(Dataset entries)
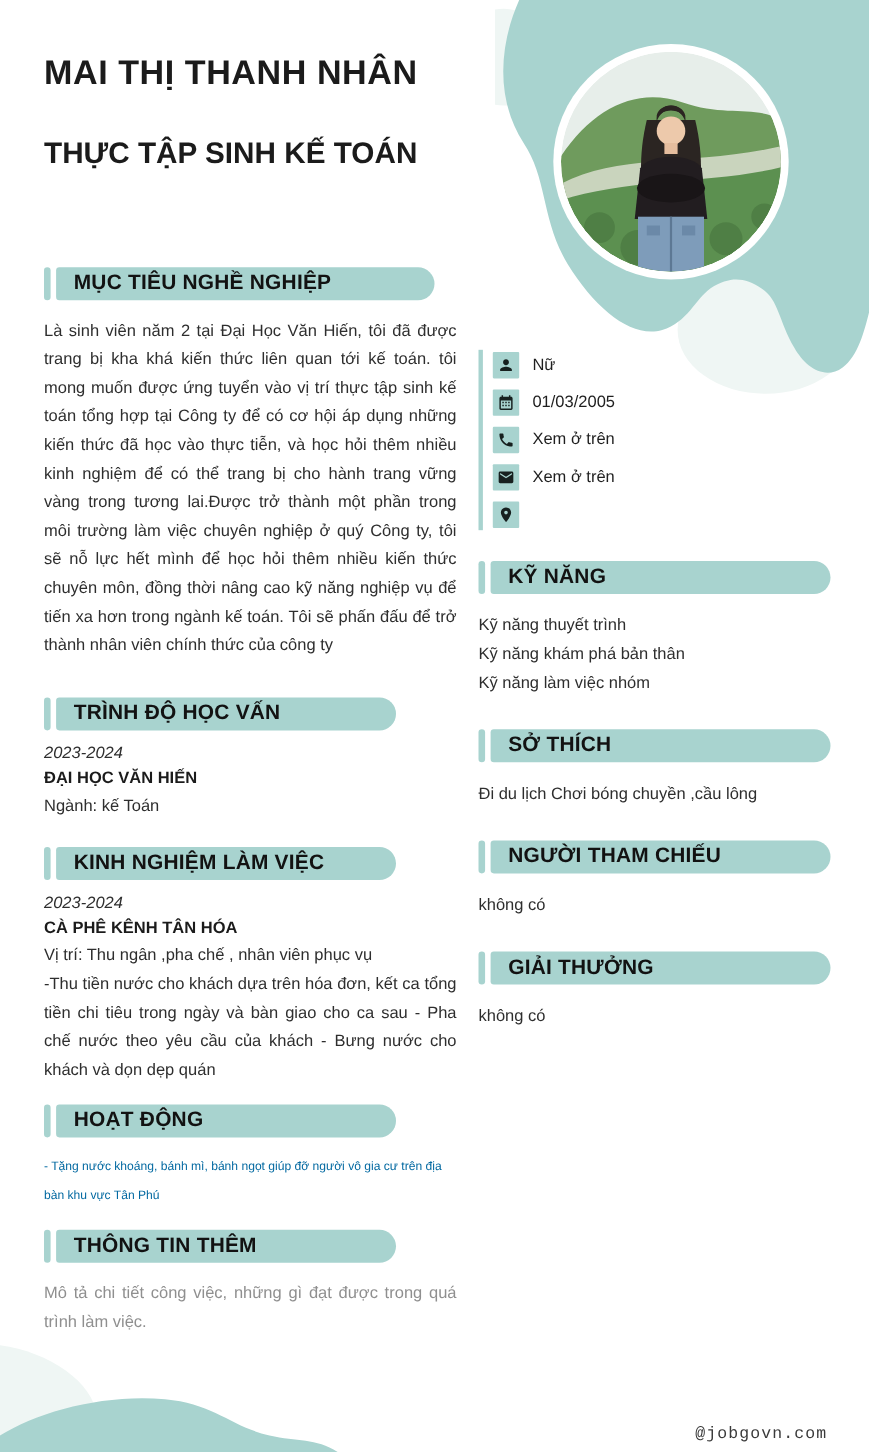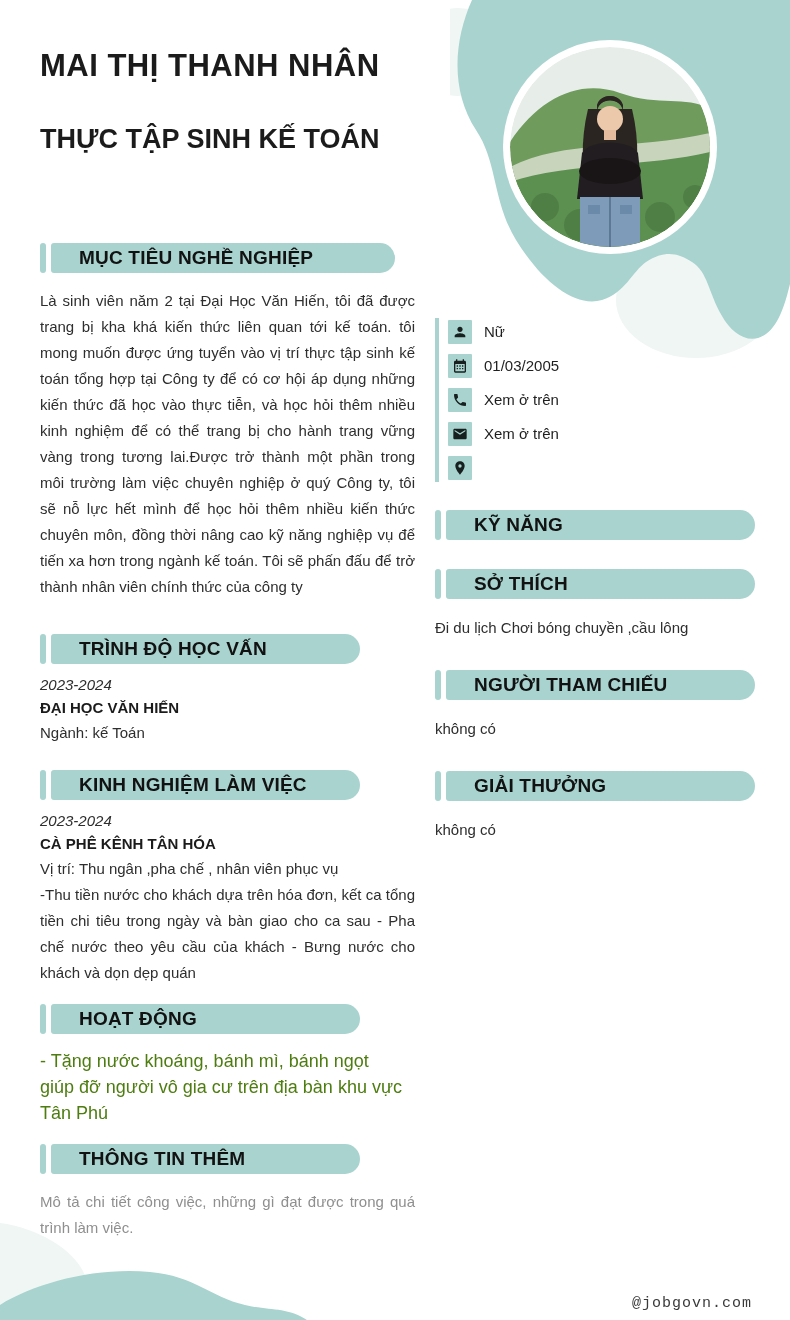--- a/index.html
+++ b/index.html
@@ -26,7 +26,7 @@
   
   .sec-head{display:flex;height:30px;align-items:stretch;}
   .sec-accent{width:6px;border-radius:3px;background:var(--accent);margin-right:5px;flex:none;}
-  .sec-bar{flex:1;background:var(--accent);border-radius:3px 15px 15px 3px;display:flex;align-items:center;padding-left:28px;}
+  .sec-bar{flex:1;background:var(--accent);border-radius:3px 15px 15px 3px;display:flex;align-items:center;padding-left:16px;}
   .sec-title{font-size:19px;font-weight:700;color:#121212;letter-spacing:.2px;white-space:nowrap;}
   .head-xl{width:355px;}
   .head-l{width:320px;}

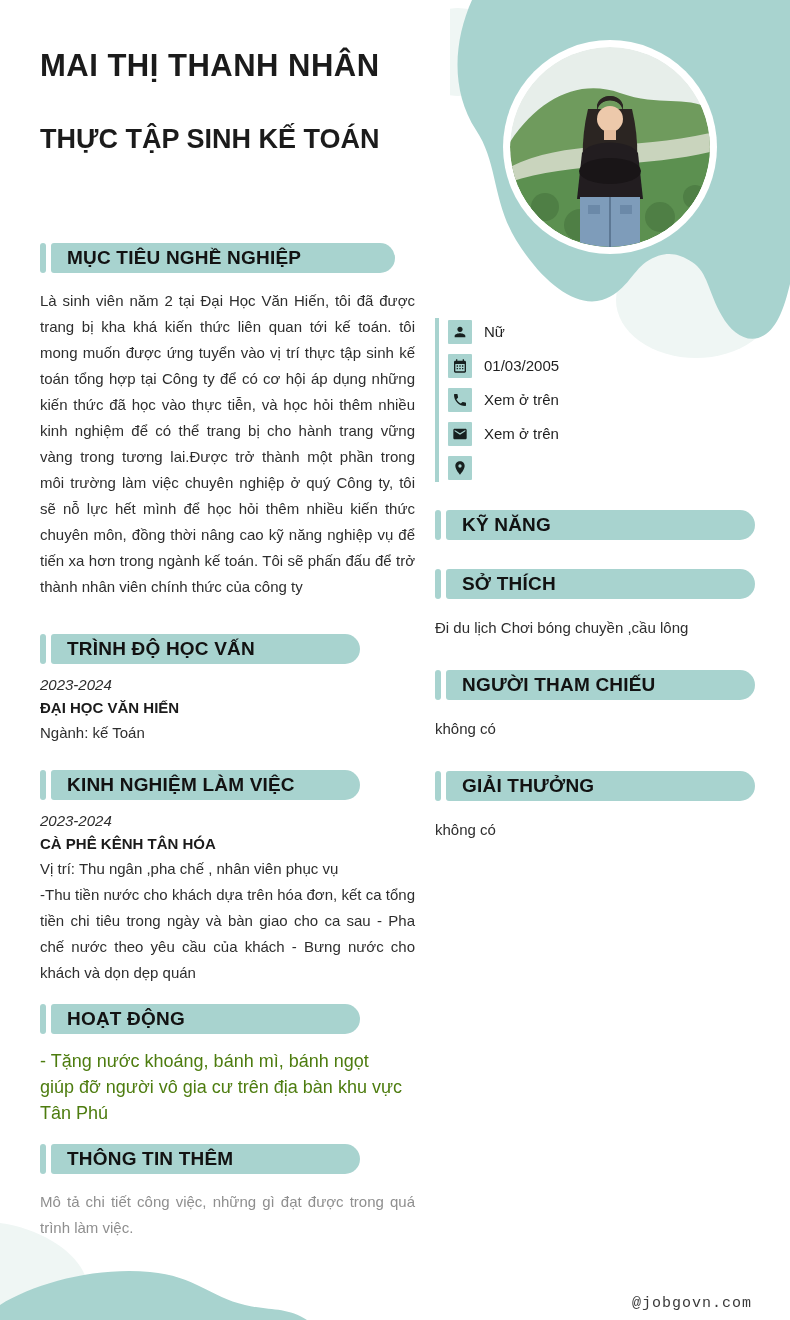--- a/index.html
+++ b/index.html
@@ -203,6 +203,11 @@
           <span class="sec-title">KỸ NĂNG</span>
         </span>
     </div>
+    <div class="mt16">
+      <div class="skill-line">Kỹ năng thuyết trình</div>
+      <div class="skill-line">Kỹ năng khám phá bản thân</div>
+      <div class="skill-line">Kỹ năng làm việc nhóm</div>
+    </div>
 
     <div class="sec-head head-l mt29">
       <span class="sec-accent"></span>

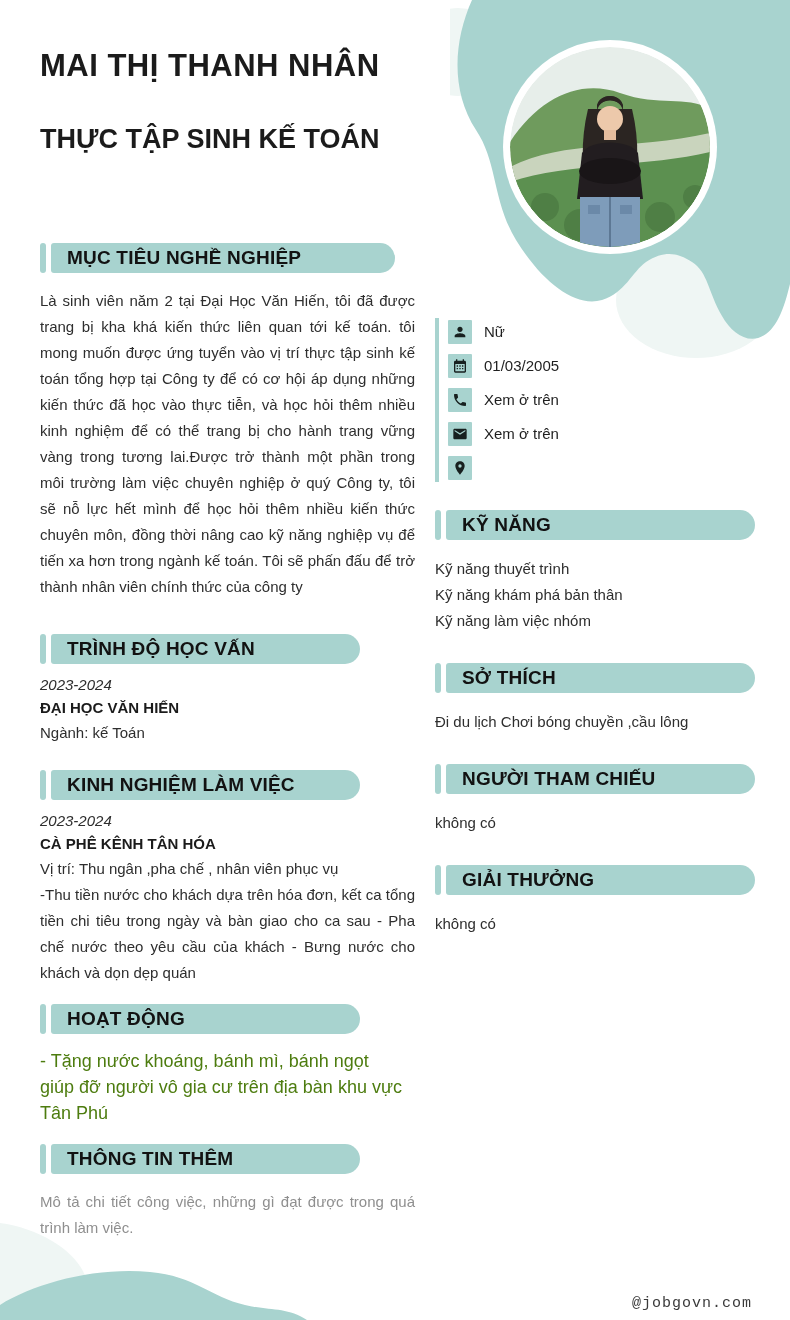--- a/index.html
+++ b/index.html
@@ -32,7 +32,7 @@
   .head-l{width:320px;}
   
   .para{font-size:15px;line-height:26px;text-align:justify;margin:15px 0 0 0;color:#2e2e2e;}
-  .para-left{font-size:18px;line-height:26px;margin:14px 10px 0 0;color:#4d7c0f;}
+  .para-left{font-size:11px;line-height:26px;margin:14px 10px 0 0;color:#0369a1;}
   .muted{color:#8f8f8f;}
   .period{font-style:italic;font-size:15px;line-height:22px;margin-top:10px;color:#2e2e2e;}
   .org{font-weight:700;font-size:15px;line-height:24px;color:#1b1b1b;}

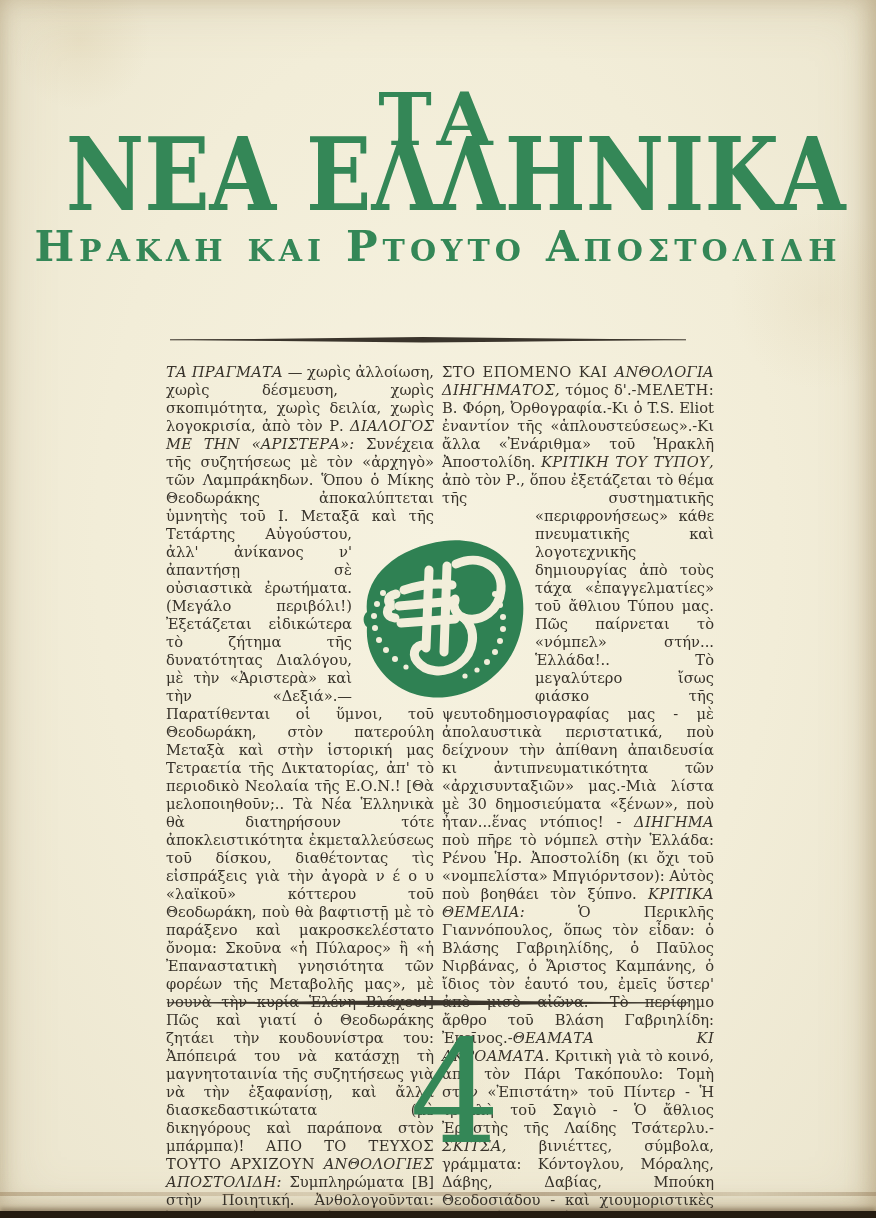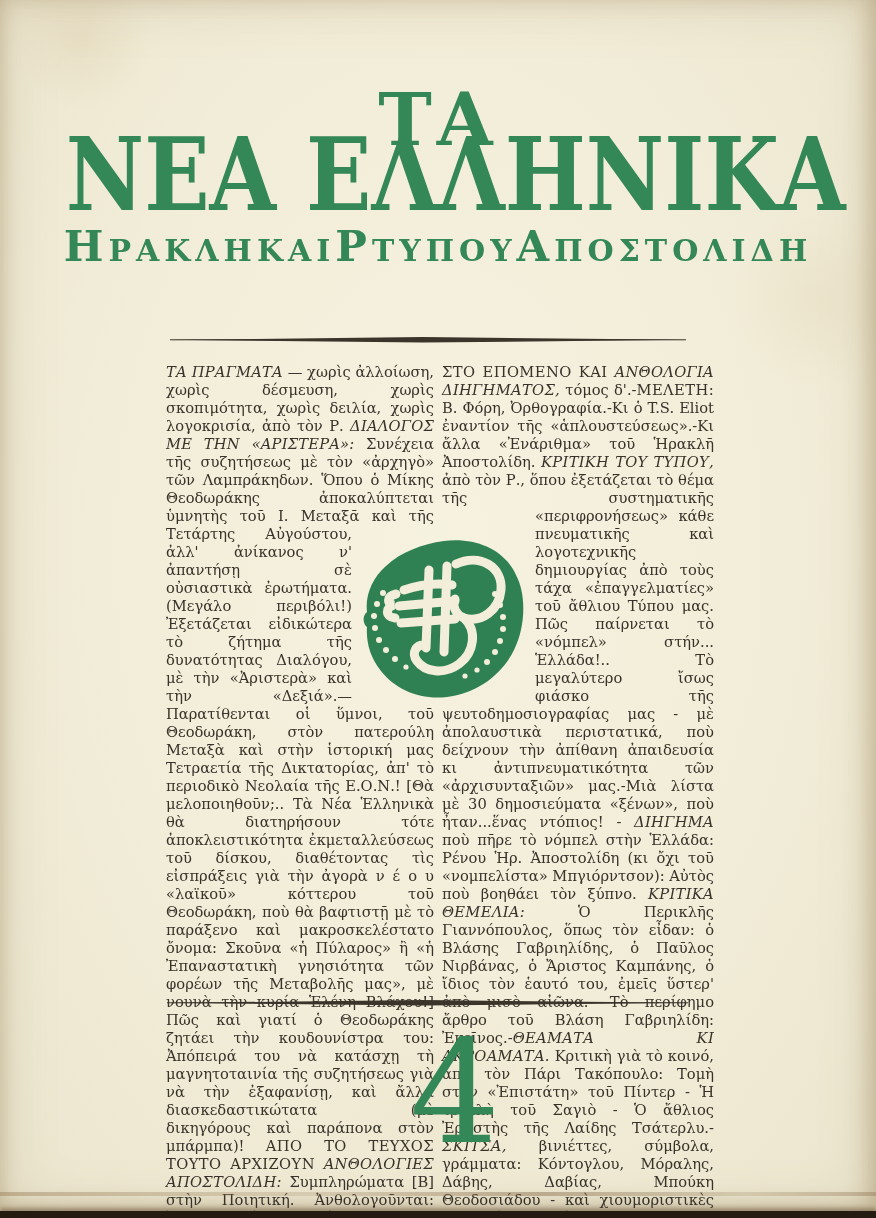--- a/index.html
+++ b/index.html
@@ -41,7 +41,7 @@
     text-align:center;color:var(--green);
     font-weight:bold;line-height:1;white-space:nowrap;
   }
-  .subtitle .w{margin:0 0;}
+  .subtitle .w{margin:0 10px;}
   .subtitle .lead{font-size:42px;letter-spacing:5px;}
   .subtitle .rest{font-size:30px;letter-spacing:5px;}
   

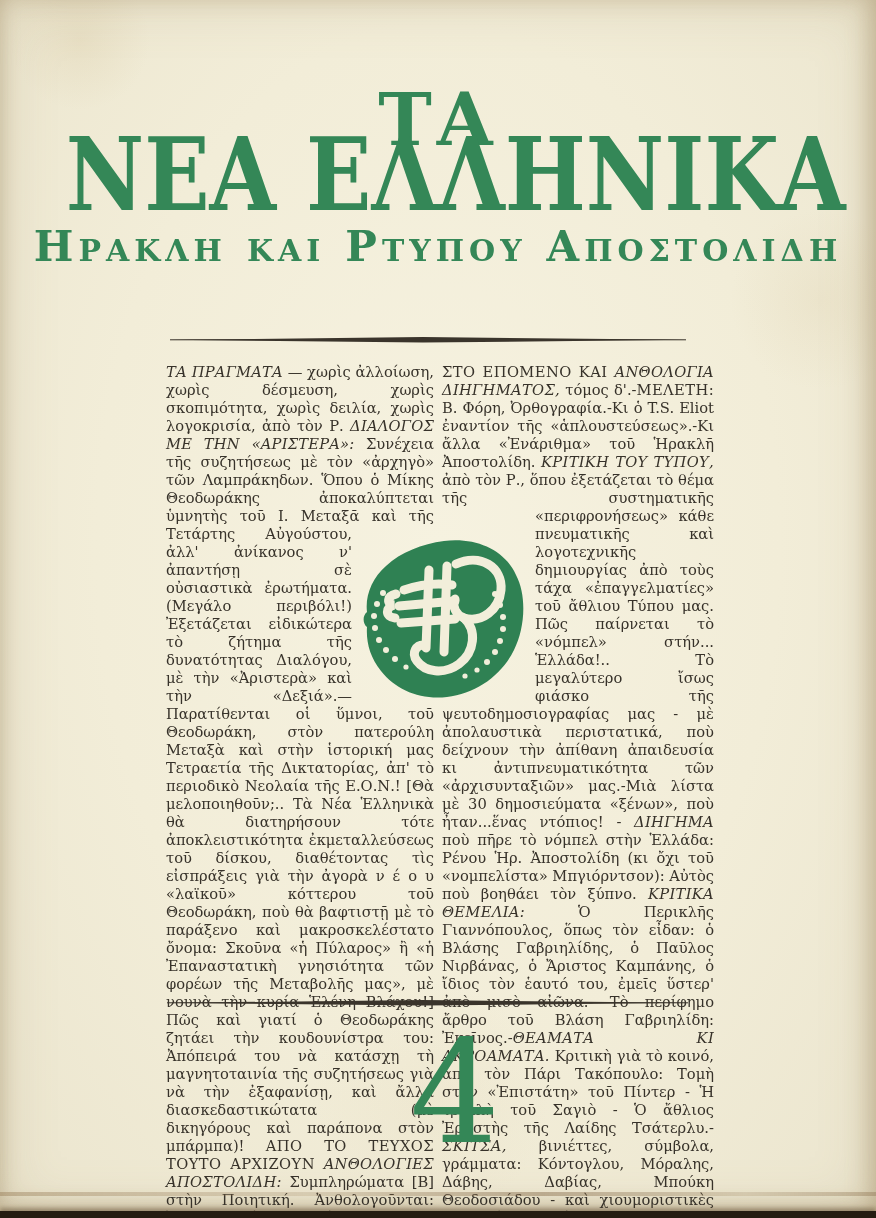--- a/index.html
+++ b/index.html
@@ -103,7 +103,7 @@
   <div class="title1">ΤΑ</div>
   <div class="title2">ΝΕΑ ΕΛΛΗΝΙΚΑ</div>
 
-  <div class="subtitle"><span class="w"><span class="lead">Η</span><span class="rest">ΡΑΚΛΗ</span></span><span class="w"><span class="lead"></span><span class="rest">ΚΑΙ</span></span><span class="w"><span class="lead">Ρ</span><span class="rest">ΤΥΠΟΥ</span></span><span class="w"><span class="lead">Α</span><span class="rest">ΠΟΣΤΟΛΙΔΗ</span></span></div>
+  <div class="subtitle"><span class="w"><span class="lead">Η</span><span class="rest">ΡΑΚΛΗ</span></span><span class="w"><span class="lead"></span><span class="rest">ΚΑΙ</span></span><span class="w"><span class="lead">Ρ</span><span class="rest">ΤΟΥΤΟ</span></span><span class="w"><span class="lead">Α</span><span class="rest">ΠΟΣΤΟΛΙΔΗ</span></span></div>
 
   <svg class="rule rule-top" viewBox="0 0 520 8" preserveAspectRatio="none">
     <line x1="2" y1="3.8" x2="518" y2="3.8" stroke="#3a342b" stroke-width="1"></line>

**About this task**
A faithful copy of all the entries is required, pictures excluded.

**Answer space**
--- a/index.html
+++ b/index.html
@@ -26,7 +26,7 @@
   
   .sec-head{display:flex;height:30px;align-items:stretch;}
   .sec-accent{width:6px;border-radius:3px;background:var(--accent);margin-right:5px;flex:none;}
-  .sec-bar{flex:1;background:var(--accent);border-radius:3px 15px 15px 3px;display:flex;align-items:center;padding-left:28px;}
+  .sec-bar{flex:1;background:var(--accent);border-radius:3px 15px 15px 3px;display:flex;align-items:center;padding-left:16px;}
   .sec-title{font-size:19px;font-weight:700;color:#121212;letter-spacing:.2px;white-space:nowrap;}
   .head-xl{width:355px;}
   .head-l{width:320px;}

--- a/index.html
+++ b/index.html
@@ -203,6 +203,11 @@
           <span class="sec-title">KỸ NĂNG</span>
         </span>
     </div>
+    <div class="mt16">
+      <div class="skill-line">Kỹ năng thuyết trình</div>
+      <div class="skill-line">Kỹ năng khám phá bản thân</div>
+      <div class="skill-line">Kỹ năng làm việc nhóm</div>
+    </div>
 
     <div class="sec-head head-l mt29">
       <span class="sec-accent"></span>

--- a/index.html
+++ b/index.html
@@ -32,7 +32,7 @@
   .head-l{width:320px;}
   
   .para{font-size:15px;line-height:26px;text-align:justify;margin:15px 0 0 0;color:#2e2e2e;}
-  .para-left{font-size:18px;line-height:26px;margin:14px 10px 0 0;color:#4d7c0f;}
+  .para-left{font-size:11px;line-height:26px;margin:14px 10px 0 0;color:#0369a1;}
   .muted{color:#8f8f8f;}
   .period{font-style:italic;font-size:15px;line-height:22px;margin-top:10px;color:#2e2e2e;}
   .org{font-weight:700;font-size:15px;line-height:24px;color:#1b1b1b;}

--- a/index.html
+++ b/index.html
@@ -41,7 +41,7 @@
     text-align:center;color:var(--green);
     font-weight:bold;line-height:1;white-space:nowrap;
   }
-  .subtitle .w{margin:0 0;}
+  .subtitle .w{margin:0 10px;}
   .subtitle .lead{font-size:42px;letter-spacing:5px;}
   .subtitle .rest{font-size:30px;letter-spacing:5px;}
   

--- a/index.html
+++ b/index.html
@@ -103,7 +103,7 @@
   <div class="title1">ΤΑ</div>
   <div class="title2">ΝΕΑ ΕΛΛΗΝΙΚΑ</div>
 
-  <div class="subtitle"><span class="w"><span class="lead">Η</span><span class="rest">ΡΑΚΛΗ</span></span><span class="w"><span class="lead"></span><span class="rest">ΚΑΙ</span></span><span class="w"><span class="lead">Ρ</span><span class="rest">ΤΥΠΟΥ</span></span><span class="w"><span class="lead">Α</span><span class="rest">ΠΟΣΤΟΛΙΔΗ</span></span></div>
+  <div class="subtitle"><span class="w"><span class="lead">Η</span><span class="rest">ΡΑΚΛΗ</span></span><span class="w"><span class="lead"></span><span class="rest">ΚΑΙ</span></span><span class="w"><span class="lead">Ρ</span><span class="rest">ΤΟΥΤΟ</span></span><span class="w"><span class="lead">Α</span><span class="rest">ΠΟΣΤΟΛΙΔΗ</span></span></div>
 
   <svg class="rule rule-top" viewBox="0 0 520 8" preserveAspectRatio="none">
     <line x1="2" y1="3.8" x2="518" y2="3.8" stroke="#3a342b" stroke-width="1"></line>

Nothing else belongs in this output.